Stone, in camp with the Calgary Flames on a professional try-out, is used to the September jitters after signing three consecutive one-year league minimum deals late in the offseason.

“This is not a new position for me,” lamented Stone. “I’m just here playing like I know I can play.”

Familiar territory, no doubt. 

Stone’s last three signings came on September 10, 2021, January 18, 2021, and September 11, 2019. The January inking came in the COVID-19 shortened season when the Flames kicked things off four days before Stone’s start. 

A seemingly annual tradition, those starting sweats. 

“I wish it wasn’t,” the 32-year-old defenceman said. 

“I’m hanging on really. That’s just what I’m trying to do.”

Stone has seen his NHL action dwindle over the course of the past three contracts, playing 33 games in 2019-20, getting in 21 skates in 2020-21, and logging just 11 spins in 201-22 before suiting up for nine games in the Stanley Cup Playoffs as one of the club’s unlikeliest unsung heroes. 

He’s remained respectively productive in that span, scoring twice in each season, and added two more postseason markers. In fact, Stone has eight goals and 22 points over his last 74 skates in a depth role where he’s averaged in the neighbourhood of 16 minutes per game. 

Efficient numbers for a player continually fighting for a spot in the locker room.  

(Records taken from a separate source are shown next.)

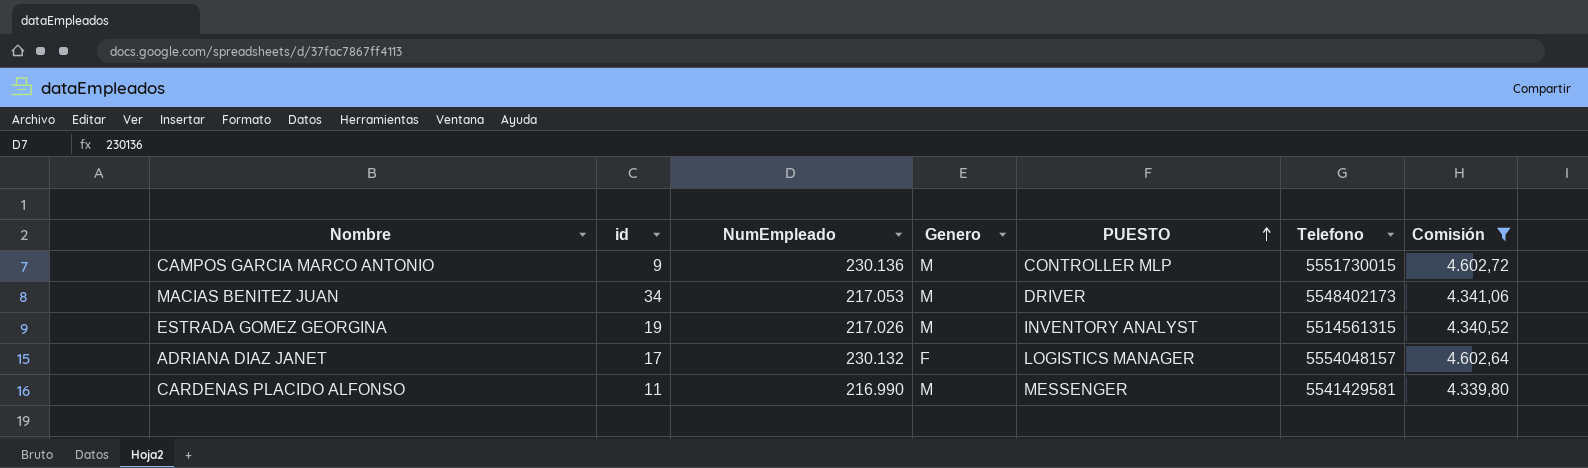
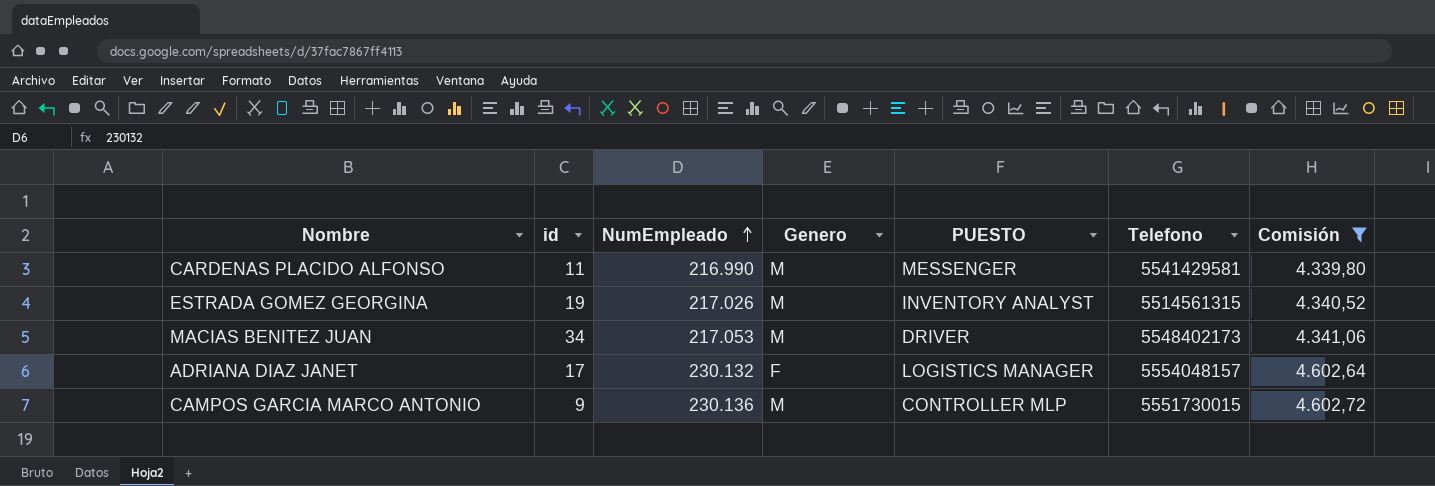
row order: PUESTO ascending -> NumEmpleado ascending

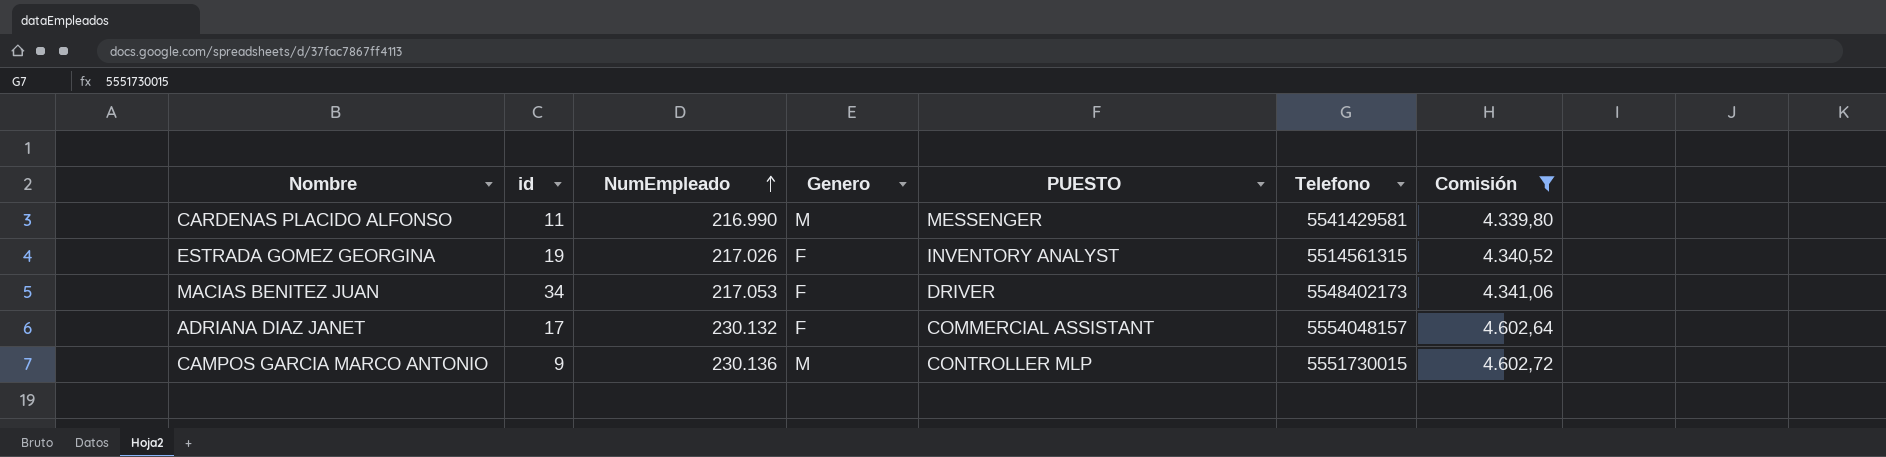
ESTRADA GOMEZ GEORGINA | Genero: M -> F
MACIAS BENITEZ JUAN | Genero: M -> F
ADRIANA DIAZ JANET | PUESTO: LOGISTICS MANAGER -> COMMERCIAL ASSISTANT

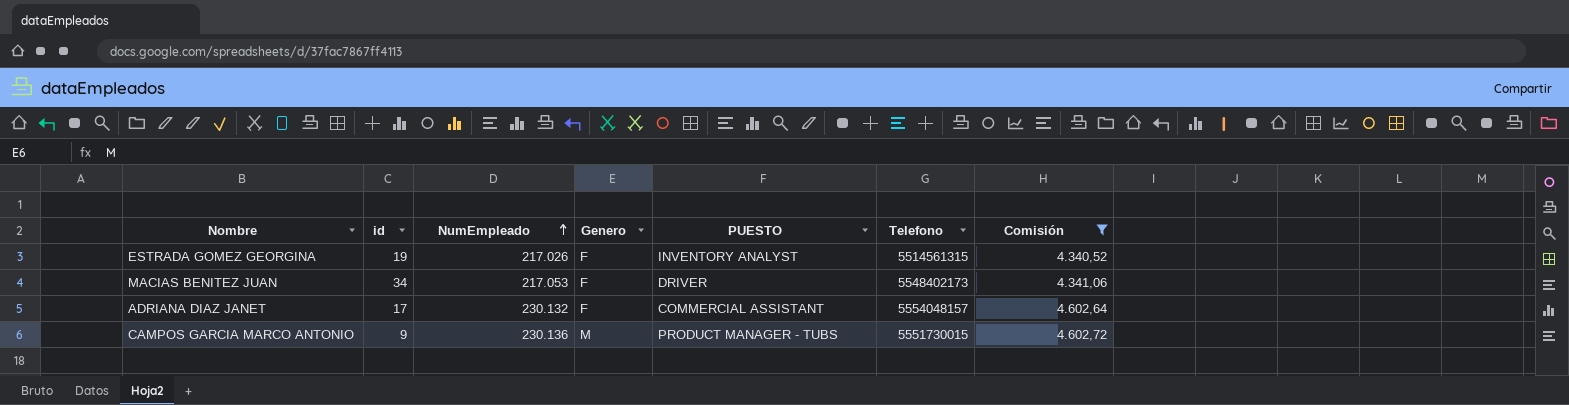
row CARDENAS PLACIDO ALFONSO: 11 | 216.990 | M | MESSENGER | 5541429581 | 4.339,80 -> none
CAMPOS GARCIA MARCO ANTONIO | PUESTO: CONTROLLER MLP -> PRODUCT MANAGER - TUBS

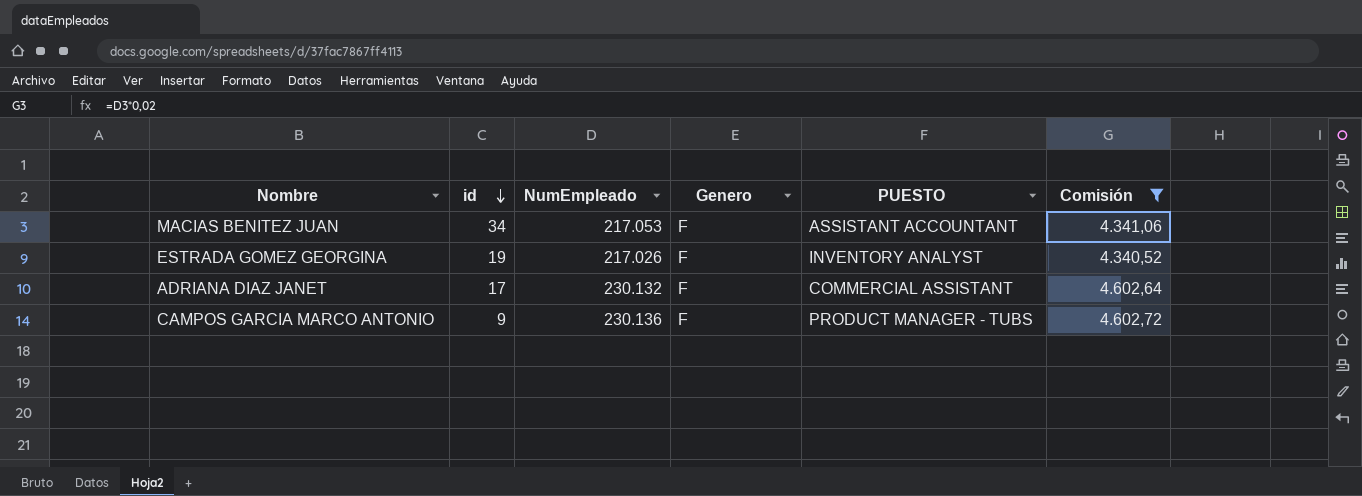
row order: NumEmpleado ascending -> id descending
column Telefono | position: 6 -> none
MACIAS BENITEZ JUAN | PUESTO: DRIVER -> ASSISTANT ACCOUNTANT
CAMPOS GARCIA MARCO ANTONIO | Genero: M -> F

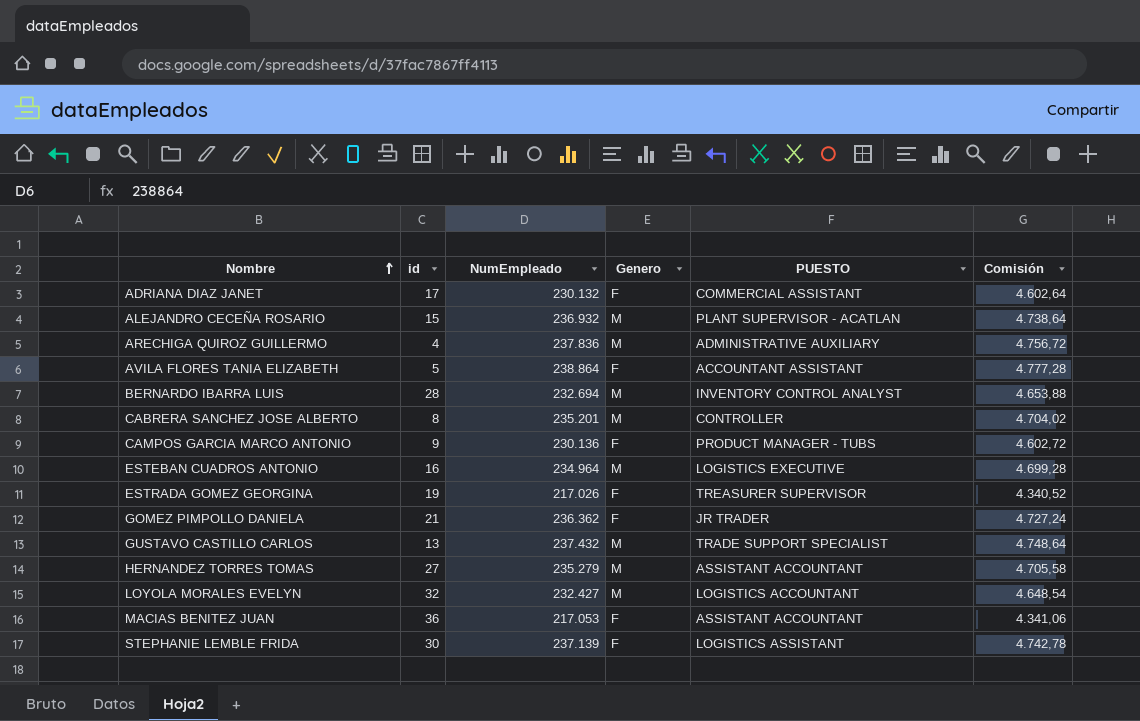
filter: Comisión <= 4.602,72 -> none
row order: id descending -> Nombre ascending
ESTRADA GOMEZ GEORGINA | PUESTO: INVENTORY ANALYST -> TREASURER SUPERVISOR
MACIAS BENITEZ JUAN | id: 34 -> 36

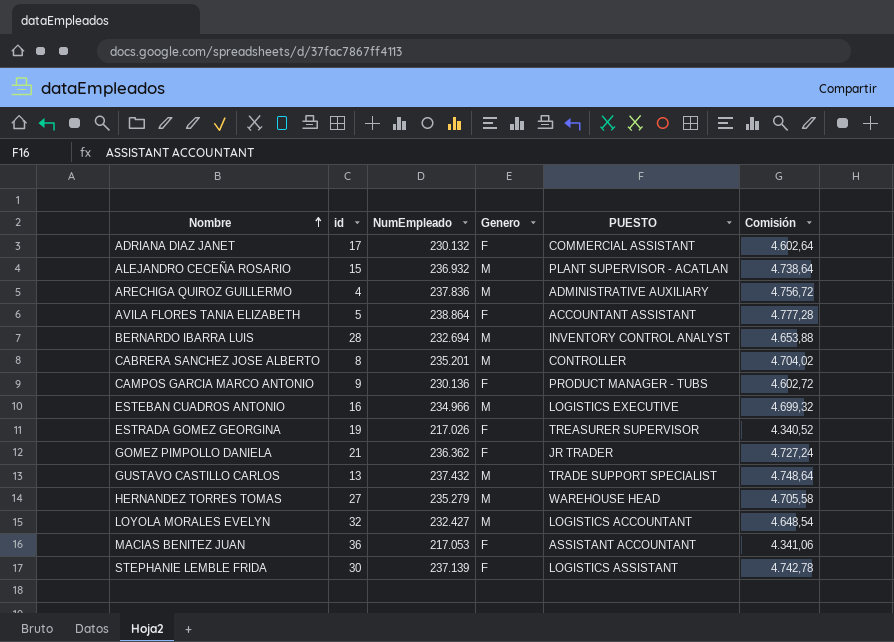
ESTEBAN CUADROS ANTONIO | NumEmpleado: 234.964 -> 234.966
ESTEBAN CUADROS ANTONIO | Comisión: 4.699,28 -> 4.699,32
HERNANDEZ TORRES TOMAS | PUESTO: ASSISTANT ACCOUNTANT -> WAREHOUSE HEAD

“I’m always stressed,” deadpanned Stone, who has added two goals in preseason action with the Flames. “At this point, it is what it is. It’s the way I have to approach it. You play as long as you can. I’d like to stick around here and I’d like to stay in this organization. That’s why I’m here.”

Calgary’s been home to Stone since the Flames acquired the 6’3″, 210-point right-shot defender from the Arizona Coyotes in 2017. Since then, he’s been bought out by the club, signed again, and is now seeking his fourth straight one-year pact to continue his time on hockey’s top circuit. 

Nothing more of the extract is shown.